Now if we could only get the word out to medical schools and obesity researchers, where weight stigma runs rampant and largely unchecked.

For example, did you see the recent blog post about professional obesity researchers making fun of fat people and cracking fat jokes during their conference? No less a major journal than The Lancet published a piece about it, which concluded:
In line with guidelines for publishing in obesity and journals of other disciplines that adhere to the standards of the Committee on Publication Ethics, authors should avoid bias and stereotypical language, which should apply to all dissemination activity including academic conferences. Hence, obesity researchers should adhere to these standards.
Amen to that! Hard to believe how unprofessional these researchers were. But frankly, that kind of behavior goes hand in hand with the utter contempt that so many in the obesity field have towards their study population. Kudos to authors Stuart W. Flint and Sophie Reale for having the professional courage to shine a light on this disgusting behavior.

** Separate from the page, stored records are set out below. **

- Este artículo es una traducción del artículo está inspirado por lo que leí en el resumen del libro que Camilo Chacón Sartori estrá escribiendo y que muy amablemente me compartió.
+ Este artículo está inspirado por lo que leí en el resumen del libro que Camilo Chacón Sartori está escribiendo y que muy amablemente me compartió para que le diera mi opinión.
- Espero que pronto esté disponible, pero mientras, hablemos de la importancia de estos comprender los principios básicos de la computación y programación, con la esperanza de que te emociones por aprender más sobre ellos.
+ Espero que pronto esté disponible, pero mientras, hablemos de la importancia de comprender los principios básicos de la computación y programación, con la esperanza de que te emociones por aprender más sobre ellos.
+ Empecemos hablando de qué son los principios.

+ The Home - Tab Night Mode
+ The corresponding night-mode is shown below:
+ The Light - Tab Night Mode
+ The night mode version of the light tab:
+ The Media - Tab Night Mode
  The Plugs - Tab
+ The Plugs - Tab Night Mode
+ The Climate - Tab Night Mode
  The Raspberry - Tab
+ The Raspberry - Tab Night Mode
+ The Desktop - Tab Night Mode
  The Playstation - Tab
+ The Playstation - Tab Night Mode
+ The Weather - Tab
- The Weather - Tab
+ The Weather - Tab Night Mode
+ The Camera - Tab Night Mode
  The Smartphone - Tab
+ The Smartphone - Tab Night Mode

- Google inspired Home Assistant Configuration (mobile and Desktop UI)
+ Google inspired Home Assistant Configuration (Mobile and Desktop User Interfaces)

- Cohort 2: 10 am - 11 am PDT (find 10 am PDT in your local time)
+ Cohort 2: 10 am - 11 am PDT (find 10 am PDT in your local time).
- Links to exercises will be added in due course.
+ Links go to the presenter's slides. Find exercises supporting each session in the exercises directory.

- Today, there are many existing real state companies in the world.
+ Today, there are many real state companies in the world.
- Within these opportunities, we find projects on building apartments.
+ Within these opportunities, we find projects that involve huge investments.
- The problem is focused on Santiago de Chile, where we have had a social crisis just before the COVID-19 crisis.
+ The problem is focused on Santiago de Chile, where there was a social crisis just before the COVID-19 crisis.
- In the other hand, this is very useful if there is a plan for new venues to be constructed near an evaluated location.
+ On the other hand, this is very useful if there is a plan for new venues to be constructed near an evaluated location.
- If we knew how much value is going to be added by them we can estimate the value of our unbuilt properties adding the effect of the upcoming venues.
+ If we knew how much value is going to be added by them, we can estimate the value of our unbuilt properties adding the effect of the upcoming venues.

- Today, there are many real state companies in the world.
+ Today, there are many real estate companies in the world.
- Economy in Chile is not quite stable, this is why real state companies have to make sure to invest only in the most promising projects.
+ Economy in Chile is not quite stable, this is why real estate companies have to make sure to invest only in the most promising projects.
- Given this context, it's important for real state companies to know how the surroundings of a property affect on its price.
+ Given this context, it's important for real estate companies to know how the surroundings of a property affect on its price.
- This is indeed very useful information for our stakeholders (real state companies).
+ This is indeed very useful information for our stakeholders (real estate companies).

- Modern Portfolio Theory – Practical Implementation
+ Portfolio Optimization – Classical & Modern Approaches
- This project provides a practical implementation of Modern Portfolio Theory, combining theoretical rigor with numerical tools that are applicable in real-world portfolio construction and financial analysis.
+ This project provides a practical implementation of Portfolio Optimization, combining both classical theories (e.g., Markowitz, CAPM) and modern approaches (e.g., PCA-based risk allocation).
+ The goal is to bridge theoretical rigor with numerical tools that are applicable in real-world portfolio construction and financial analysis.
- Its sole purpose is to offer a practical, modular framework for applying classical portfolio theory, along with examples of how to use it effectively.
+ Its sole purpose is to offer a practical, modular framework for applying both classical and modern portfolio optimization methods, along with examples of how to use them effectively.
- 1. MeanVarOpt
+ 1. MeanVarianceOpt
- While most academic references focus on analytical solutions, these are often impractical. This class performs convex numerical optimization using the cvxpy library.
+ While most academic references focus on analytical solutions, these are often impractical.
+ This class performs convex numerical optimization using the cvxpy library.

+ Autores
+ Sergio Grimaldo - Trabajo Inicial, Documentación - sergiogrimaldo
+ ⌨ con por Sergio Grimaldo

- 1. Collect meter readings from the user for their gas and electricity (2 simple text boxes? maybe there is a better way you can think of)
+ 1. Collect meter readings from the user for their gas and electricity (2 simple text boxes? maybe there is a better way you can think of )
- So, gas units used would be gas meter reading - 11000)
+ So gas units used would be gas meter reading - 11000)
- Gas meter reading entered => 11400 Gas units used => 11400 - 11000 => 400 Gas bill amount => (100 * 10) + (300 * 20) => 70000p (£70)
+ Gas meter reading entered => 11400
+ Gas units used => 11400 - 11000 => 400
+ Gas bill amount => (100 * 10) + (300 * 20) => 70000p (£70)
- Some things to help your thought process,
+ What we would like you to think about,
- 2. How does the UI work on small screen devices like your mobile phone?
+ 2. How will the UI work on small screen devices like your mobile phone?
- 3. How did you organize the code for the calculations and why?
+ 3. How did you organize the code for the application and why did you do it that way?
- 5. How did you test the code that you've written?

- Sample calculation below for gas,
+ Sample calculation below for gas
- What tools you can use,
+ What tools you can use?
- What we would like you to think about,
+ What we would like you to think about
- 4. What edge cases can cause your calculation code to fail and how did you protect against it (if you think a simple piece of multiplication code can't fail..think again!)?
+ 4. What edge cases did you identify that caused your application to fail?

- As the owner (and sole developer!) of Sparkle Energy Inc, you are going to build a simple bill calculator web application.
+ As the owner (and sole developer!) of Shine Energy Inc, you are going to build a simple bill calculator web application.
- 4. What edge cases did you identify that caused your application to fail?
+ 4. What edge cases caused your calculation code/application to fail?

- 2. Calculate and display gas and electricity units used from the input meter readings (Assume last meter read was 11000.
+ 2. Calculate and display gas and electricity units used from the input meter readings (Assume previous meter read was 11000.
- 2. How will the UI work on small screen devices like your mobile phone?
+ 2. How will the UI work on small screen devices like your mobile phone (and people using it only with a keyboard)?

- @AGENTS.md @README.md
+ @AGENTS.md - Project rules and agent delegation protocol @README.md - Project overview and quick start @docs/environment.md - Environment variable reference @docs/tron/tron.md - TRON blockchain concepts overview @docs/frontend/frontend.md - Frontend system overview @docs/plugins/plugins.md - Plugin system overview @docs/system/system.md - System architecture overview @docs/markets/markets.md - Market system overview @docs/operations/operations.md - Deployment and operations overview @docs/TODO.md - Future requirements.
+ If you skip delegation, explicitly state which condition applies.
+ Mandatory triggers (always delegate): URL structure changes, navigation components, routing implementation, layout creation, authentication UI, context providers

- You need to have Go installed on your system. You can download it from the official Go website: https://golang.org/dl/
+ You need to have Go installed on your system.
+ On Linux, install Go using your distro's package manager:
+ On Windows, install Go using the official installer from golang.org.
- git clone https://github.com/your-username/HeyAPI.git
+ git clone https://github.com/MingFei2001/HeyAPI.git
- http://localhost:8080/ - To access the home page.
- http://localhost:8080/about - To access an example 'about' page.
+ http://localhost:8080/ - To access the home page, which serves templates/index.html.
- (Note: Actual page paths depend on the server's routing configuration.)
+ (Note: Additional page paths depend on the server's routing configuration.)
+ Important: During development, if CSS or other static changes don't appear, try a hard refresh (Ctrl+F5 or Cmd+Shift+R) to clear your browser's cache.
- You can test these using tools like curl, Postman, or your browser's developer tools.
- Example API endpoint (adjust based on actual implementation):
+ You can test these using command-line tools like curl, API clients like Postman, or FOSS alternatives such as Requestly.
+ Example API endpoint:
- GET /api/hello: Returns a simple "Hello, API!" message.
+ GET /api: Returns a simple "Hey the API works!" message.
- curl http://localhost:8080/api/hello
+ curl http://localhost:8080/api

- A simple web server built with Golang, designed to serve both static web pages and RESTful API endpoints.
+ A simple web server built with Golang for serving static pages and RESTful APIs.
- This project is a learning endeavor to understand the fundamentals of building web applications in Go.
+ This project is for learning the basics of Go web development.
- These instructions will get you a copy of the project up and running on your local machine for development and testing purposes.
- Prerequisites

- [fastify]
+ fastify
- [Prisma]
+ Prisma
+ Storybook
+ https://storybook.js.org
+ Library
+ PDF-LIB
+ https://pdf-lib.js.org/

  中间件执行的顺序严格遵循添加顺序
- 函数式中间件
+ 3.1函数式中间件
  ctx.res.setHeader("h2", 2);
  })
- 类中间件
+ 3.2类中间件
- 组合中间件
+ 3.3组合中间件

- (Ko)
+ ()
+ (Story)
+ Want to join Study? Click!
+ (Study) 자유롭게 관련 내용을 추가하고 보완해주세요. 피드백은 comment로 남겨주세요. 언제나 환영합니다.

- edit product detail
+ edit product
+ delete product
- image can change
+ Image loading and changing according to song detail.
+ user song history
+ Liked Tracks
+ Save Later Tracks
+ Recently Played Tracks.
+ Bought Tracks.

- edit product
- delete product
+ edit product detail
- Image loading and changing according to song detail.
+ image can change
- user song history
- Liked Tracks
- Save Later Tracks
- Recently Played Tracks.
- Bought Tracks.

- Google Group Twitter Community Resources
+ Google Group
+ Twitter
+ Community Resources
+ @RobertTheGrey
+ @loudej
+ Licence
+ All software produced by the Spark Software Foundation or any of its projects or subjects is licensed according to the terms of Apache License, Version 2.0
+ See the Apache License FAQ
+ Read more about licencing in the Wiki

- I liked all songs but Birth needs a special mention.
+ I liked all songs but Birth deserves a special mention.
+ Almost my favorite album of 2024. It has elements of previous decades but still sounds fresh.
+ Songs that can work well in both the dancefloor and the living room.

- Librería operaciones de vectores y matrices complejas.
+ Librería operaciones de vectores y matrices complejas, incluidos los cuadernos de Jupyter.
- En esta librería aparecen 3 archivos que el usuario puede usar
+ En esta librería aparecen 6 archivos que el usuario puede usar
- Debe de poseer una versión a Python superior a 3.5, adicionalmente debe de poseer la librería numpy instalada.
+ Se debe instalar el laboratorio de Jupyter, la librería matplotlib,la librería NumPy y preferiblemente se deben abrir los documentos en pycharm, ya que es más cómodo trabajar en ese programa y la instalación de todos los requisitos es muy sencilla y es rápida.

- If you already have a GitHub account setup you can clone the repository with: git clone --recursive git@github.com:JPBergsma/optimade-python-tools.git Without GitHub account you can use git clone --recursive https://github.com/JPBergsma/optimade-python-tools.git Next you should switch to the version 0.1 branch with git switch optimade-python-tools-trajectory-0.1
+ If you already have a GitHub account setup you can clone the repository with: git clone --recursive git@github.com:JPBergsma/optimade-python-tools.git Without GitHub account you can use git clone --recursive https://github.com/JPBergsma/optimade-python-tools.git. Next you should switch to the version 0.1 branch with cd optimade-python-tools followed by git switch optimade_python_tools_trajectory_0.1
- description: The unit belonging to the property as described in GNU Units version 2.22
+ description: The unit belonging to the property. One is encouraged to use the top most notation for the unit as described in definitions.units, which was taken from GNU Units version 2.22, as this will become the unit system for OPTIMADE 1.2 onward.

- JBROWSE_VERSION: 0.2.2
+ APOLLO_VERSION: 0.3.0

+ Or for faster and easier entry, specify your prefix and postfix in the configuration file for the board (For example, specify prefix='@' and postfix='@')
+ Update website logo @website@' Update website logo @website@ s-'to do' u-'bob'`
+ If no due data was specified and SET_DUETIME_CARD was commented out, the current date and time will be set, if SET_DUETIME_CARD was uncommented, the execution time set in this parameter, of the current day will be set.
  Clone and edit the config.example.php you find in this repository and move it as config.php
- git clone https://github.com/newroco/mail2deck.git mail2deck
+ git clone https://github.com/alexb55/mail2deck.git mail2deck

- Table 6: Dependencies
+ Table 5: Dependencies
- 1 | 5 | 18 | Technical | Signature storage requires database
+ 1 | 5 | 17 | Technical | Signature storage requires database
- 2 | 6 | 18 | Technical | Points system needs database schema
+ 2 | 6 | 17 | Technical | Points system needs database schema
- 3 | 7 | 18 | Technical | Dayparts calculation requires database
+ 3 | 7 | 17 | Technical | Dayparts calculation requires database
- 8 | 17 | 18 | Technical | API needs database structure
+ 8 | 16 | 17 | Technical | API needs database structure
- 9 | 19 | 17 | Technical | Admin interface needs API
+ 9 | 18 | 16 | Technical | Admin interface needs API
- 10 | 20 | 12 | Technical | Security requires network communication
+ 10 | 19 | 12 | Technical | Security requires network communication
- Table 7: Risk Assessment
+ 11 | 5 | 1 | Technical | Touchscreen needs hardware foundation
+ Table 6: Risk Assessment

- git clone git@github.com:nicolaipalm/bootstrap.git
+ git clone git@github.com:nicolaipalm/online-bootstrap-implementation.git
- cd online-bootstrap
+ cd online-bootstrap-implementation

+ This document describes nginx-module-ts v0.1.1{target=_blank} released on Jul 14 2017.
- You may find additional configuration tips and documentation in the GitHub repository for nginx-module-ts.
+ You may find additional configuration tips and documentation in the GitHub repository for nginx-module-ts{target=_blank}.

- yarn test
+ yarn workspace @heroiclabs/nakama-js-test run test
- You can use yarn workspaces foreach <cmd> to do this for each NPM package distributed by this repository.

So, on the whole, it was a week of encouragement and discouragement in some ways. It was encouraging to see the Canadian Family Physician article addressing common misconceptions about obesity, but it was frustrating to hear about professional academics resorting to fat jokes and put-downs about the very people they study and are supposed to be "helping." At least The Lancet published a letter calling them on the carpet for it, I guess.

One step forward, two steps back. Sigh.

References

Chaput, J. P., Ferraro, Z. M., Prud’homme, D., & Sharma, A. M. (2014). Widespread misconceptions about obesity. Canadian Family Physician, 60(11), 973-975. PMID: 25392431 Full text available here

Flint, S. W., & Reale, S. (2014). Obesity stigmatisation from obesity researchers. The Lancet, 384(9958), 1925-1926. Full text available here.